Alors, le but d’un toubib s’arrête là ?

Maintenir le patient et attendre ?

Je n’ai pas la même analyse sur mon avenir. Avec mes plus proches nous sommes bien les seuls à y croire. Notre vie ne veut pas s’arrêter à mon rôle de patient ou de mutant. Nous avons envie et besoin de construire. La façon dont les toubibs abordent la maladie est dépassée et ne prend pas en charge le patient. La méthode est de se concentrer sur la maladie avec des règles stéréotypées, dictées par les grands labos pharmaceutiques où le seul ajustement est la dose prescrite, pour le reste c’est la même chimio pour tous, le même traitement hormonal pour chaque malade, pas de remise en cause du rythme de vie, de l’alimentation ou de la proximité de pesticides ou de perturbateurs endocriniens. Toutes ces futilités sont justes bonnes pour les infos. La peur fait oublier le chômage et la précarité.

Tiens, un taureau vient de planter un toréador.

TigerShark, merci Xgeva

8 décembre 2016



Une petite image pour illustrer ma mutation. Je suis resté depuis très longtemps dans l'anonymat mais aujourd'hui, grâce à Xgeva et à ses effets secondaires, je peux rentrer dans le monde de Marvel et des super héros. Une nouvelle rangée de dents sous forme d’os me pousse dans la mâchoire inférieure. Pour le moment il n’y a que l’équivalent de deux grosses molaires, mais je ne désespère pas.

TigerShark, littéralement le requin tigre me convient très bien. J’ai toujours aimé les chats et si mes connaissances sont à jour, le requin est un animal qui n’est pas sensible ou victime de cancer. Pour le reste ce qui me connaissent, reconnaitront très vite ma stature de grand nageur et mon corps, particulièrement mis à son avantage sur cette photo.

Y’a pas à dire, la chimio et les médocs associés ont du bon.

Demain, 22 éme séance de chimio en 5 ans.

7 décembre 2016

Depuis 5 ans mes toubibs m’ont injecté environ 11 litres de leur poison dans les veines. Grace ou à cause de ça, je suis encore de ce monde. Mon PSA a triplé, j’ai perdu mon entreprise, je passe mon temps hors du temps à griffonner sur mon clavier d’ordi l’histoire de ma vie, je n’ai plus de liens sociaux en dehors des échanges sur mon cancer, ma vie de famille et ma vie privée est devenue un compromis, j’ai vieilli de 20 ans, la lecture me pique les yeux, l’écriture manque d’inspiration et d’originalité, les programmes télé sont pire que jamais, j’ai un clou à planter dans le mur depuis plusieurs mois et je n’arrive pas à me décider et malgré tous ces avantages quelques fois je suis de mauvaise humeur.

Quelle ingratitude…

Mon sang n’est plus du sang, du moins dans les résultats d’analyses, parce que dans la vie, celle de tous les jours, il coule encore, bien rouge et bien fluide, comme lundi avec un saignement de nez qui ressemblait à une hémorragie si l’on dénombrait le nombre de sopalins utilisés pour juguler cet écoulement.

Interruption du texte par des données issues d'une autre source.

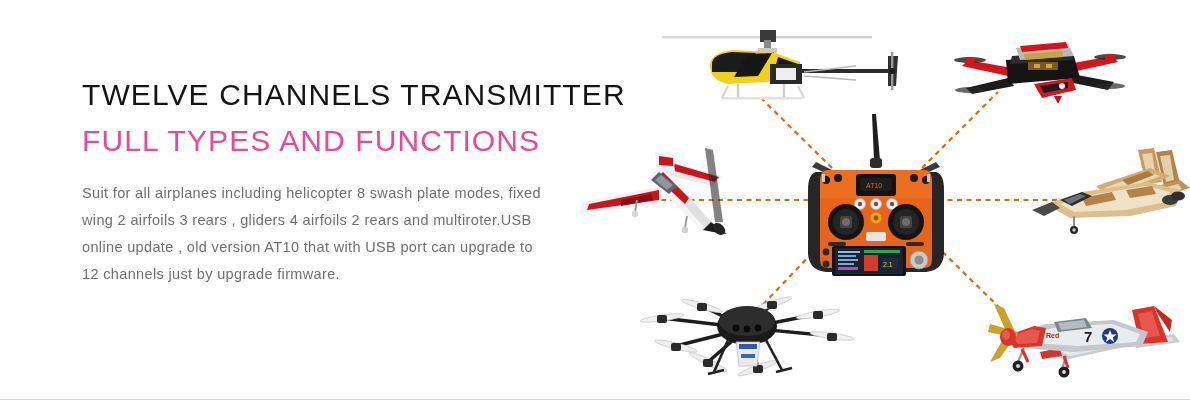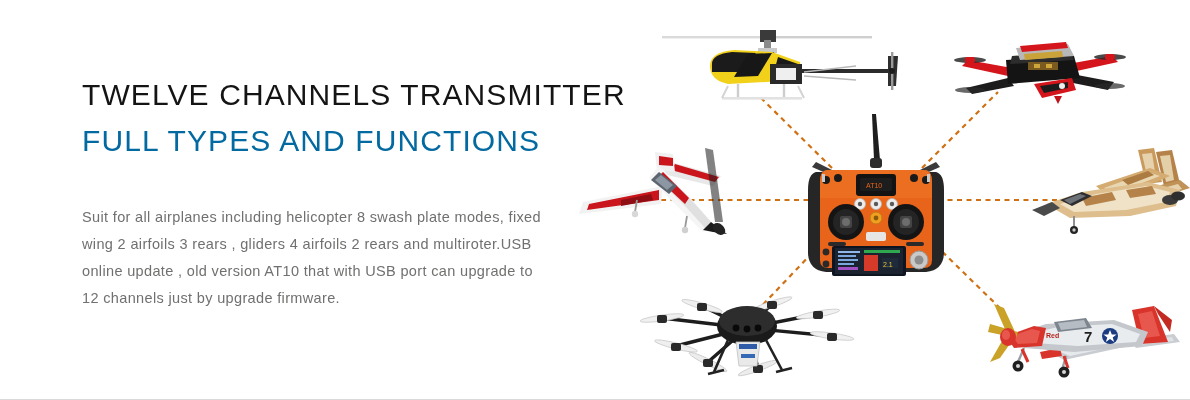--- a/index.html
+++ b/index.html
@@ -72,7 +72,7 @@
 
   <div id="text-col">
     <div class="headline" style="color: rgb(20, 20, 20);">TWELVE CHANNELS TRANSMITTER</div>
-    <div class="headline" id="subhead-line" style="color: #0369a1;">FULL TYPES AND FUNCTIONS</div>
+    <div class="headline" id="subhead-line" style="color: #ec4899;">FULL TYPES AND FUNCTIONS</div>
     <div id="body-copy" style="color: rgb(112, 112, 111);">Suit for all airplanes including helicopter 8 swash plate modes, fixed wing 2 airfoils 3 rears ,  gliders 4 airfoils 2 rears and multiroter.USB online update ,  old version AT10 that with USB port can upgrade to 12 channels just by upgrade firmware.</div>
   </div>
 

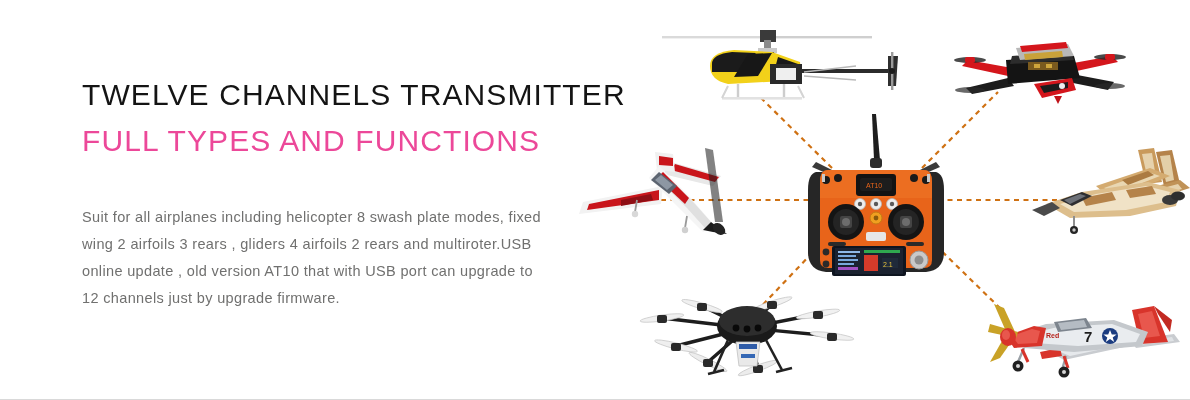--- a/index.html
+++ b/index.html
@@ -38,7 +38,7 @@
   }
   #subhead-line { margin-top: 0px; }
   #body-copy {
-    margin-top: 40px;
+    margin-top: 16px;
     color: #70706f;
     font-size: 14.5px;
     line-height: 27px;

Je suis de plus en plus fatigué en même temps que je n’arrive presque plus à dormir à cause des brulures d’estomac, des fourmillements dans les jambes, de l’impossibilité de se concentrer sur ces putains de moutons. Des os se sont mis à pousser au travers de ma mâchoire inférieure comme pour entamer une nouvelle rangée de dents à la perpendiculaire des autres. Je ne suis pas très sûr de leur utilité dans le processus de mastication.

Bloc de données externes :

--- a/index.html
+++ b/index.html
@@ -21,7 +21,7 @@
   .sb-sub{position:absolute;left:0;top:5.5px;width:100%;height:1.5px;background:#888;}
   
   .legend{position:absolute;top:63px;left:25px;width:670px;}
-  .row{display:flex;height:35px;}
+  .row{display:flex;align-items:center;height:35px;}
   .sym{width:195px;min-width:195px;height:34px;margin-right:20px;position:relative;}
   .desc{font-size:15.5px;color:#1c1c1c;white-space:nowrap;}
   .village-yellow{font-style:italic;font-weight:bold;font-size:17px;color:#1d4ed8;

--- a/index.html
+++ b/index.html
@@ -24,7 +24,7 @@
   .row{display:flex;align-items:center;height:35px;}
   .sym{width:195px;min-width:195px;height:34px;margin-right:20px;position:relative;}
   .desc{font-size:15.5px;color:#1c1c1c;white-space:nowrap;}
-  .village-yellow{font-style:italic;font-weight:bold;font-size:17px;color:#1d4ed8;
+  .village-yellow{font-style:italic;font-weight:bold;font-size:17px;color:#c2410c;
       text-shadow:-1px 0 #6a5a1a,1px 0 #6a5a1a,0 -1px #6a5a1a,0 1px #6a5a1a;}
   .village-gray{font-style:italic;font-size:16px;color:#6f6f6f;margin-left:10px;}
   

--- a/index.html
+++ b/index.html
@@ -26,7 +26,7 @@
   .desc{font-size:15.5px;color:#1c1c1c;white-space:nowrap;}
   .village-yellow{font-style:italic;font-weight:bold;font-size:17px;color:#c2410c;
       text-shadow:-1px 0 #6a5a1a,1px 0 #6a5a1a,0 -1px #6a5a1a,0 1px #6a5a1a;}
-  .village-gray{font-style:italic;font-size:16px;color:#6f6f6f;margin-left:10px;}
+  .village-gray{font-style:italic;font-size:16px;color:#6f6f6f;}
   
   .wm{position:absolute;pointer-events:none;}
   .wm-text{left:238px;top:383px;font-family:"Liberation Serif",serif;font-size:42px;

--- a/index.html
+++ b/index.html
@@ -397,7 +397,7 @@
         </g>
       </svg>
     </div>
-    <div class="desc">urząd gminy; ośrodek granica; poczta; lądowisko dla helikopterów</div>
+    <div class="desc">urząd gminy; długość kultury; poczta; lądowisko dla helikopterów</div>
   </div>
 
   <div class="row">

Nous n’allons tout de même pas commencer à discuter des effets secondaires…

Il y a des tas de symptômes que je ne peux même plus décrire tellement ils sont devenus mon quotidien. Mais pourquoi chercher à polémiquer. Je ne tente pas votre compassion, surtout pas, je suis vivant alors que je viens de dépasser la moyenne de survie des personnes atteintes du cancer de la prostate métastasé.

Le quotidien est parfois compliqué mais je suis vivant.

Il faut que je travaille sur une réappropriation de mon temps de vie libre en opposition au temps voué à la chimio qui sauf miracle de la recherche va me poursuivre encore longtemps. Comme la majorité des personnes dans mon cas, aujourd’hui, il n’y a pas d’alternative et même si le tableau que je viens de dresser est peu envieux, il reste le meilleur que l’on puisse proposer pour le moment.

Demain, en rentrant de l’hospitalisation de jour où j’aurai eu mon poison, il faut que je plante ce clou.